The effect of apigenin on the expression level of nectin-2 in H₂O₂-exposed GC-2spd cells. (a) The protein expression level of nectin-2 was analyzed using Western blotting. Cell lysates were immunoblotted with specific antibodies with Beta-actin as the internal control (upper panel) and the band intensity of nectin-2 normalized to β-actin is shown in corresponding lower panel. (b) The mRNA expression of nectin-2 (upper panel) and corresponding band intensities normalized to GAPDH (lower panel). Data are expressed as the mean ± standard deviation.

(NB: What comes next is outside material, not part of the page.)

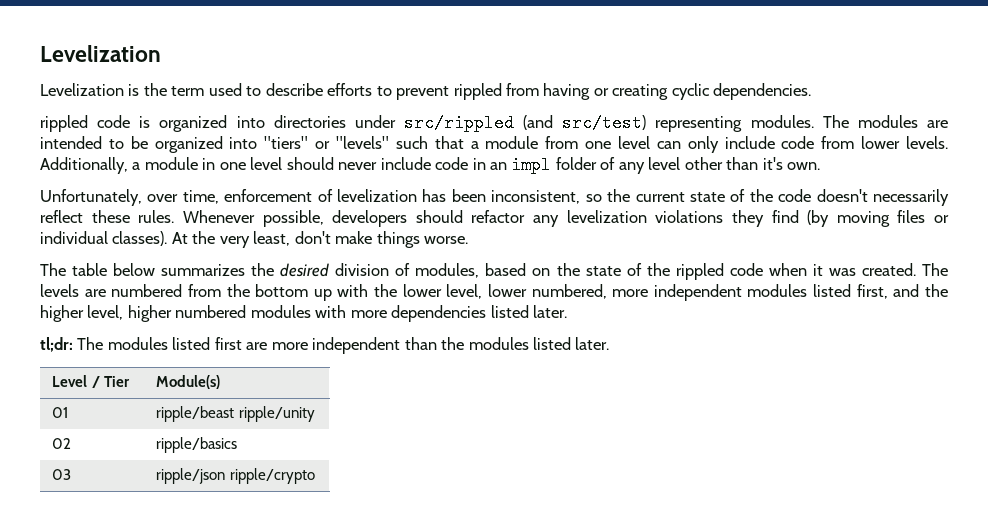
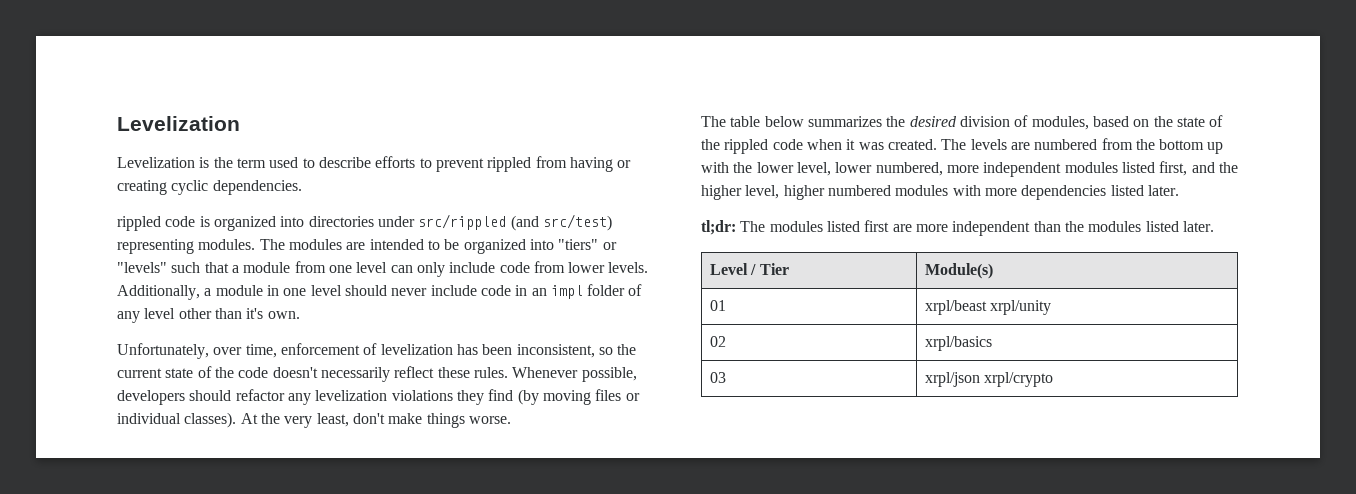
[156,406,315,422] ripple/beast ripple/unity -> [924,300,1052,315] xrpl/beast xrpl/unity
[156,437,238,453] ripple/basics -> [924,336,992,351] xrpl/basics
[156,468,315,484] ripple/json ripple/crypto -> [924,372,1054,387] xrpl/json xrpl/crypto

The groups of control, H₂O₂, and different concentrations of apigenin were compared with each other and letters on the top of the columns that do not share the same letters are statistically significant among the groups (p < 0.05) by one-way ANOVA.

Figure 7

The effect of apigenin on the expression level of p-CREB in H₂O₂-exposed GC-2spd cells. (a) The protein expression level of p-CREB was analyzed using Western blotting. Cell lysates were immunoblotted with specific antibodies with Beta-actin as the internal control (upper panel) and the band intensity of p-CREB normalized to β-actin is shown in corresponding lower panel. (b) The mRNA expression of p-CREB was shown in upper panel and corresponding band intensities normalized to GAPDH was shown in lower panel. Data are expressed as the mean ± standard deviation (n = 6). The groups of control, H₂O₂, and different concentrations of apigenin were compared with each other and letters on the top of the columns that do not share the same letters are statistically significant among the groups (p < 0.05) by one-way ANOVA.